TO DO — Using the listing below, retype exactly the lines starting at the one with "[453,246,498,258] delete ->" and ending at the one with "[258,565,291,576] C++ ->", and include both.

ENTRIES SHOWN —
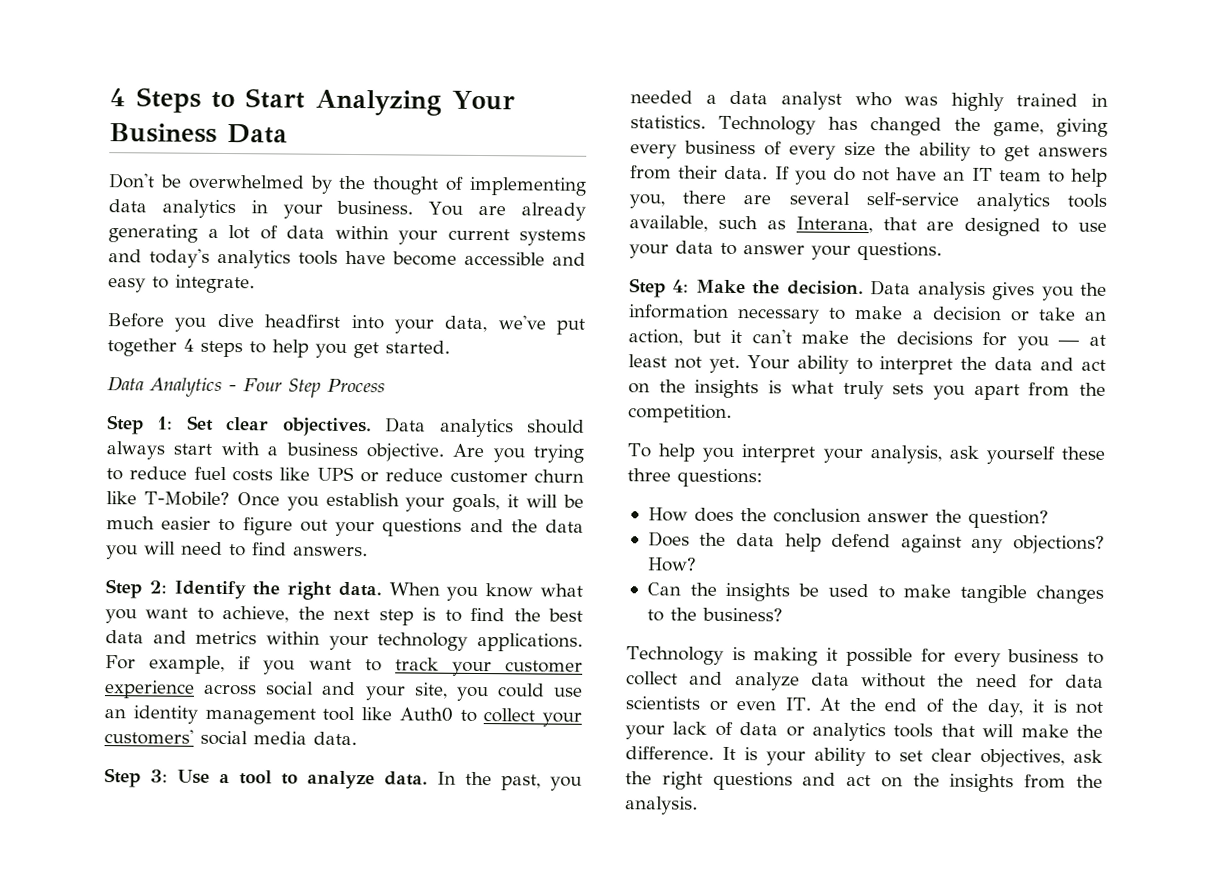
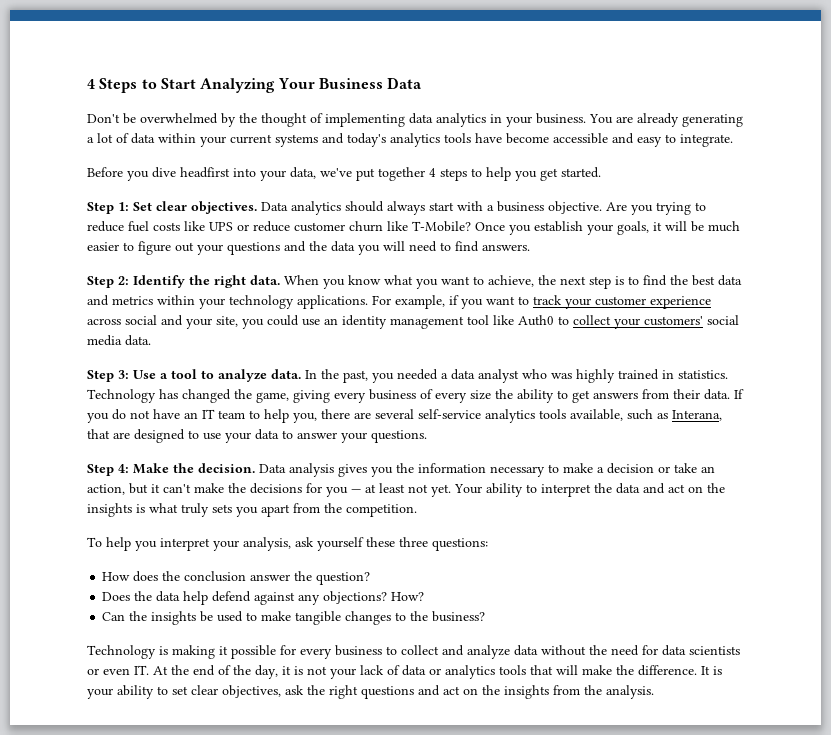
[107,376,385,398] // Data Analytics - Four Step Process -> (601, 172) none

...

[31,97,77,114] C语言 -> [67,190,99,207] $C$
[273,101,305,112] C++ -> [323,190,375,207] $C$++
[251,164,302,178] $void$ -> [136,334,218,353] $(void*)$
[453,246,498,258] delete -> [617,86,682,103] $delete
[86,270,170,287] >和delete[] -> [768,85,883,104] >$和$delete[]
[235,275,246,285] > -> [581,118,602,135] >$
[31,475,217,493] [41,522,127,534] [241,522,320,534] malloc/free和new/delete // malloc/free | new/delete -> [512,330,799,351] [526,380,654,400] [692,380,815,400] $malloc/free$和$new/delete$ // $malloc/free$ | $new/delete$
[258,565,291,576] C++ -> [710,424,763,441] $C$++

THE COMPLETED TASK —
[453,246,498,258] delete -> [617,86,682,103] $delete
[86,270,170,287] >和delete[] -> [768,85,883,104] >$和$delete[]
[235,275,246,285] > -> [581,118,602,135] >$
[31,475,217,493] [41,522,127,534] [241,522,320,534] malloc/free和new/delete // malloc/free | new/delete -> [512,330,799,351] [526,380,654,400] [692,380,815,400] $malloc/free$和$new/delete$ // $malloc/free$ | $new/delete$
[258,565,291,576] C++ -> [710,424,763,441] $C$++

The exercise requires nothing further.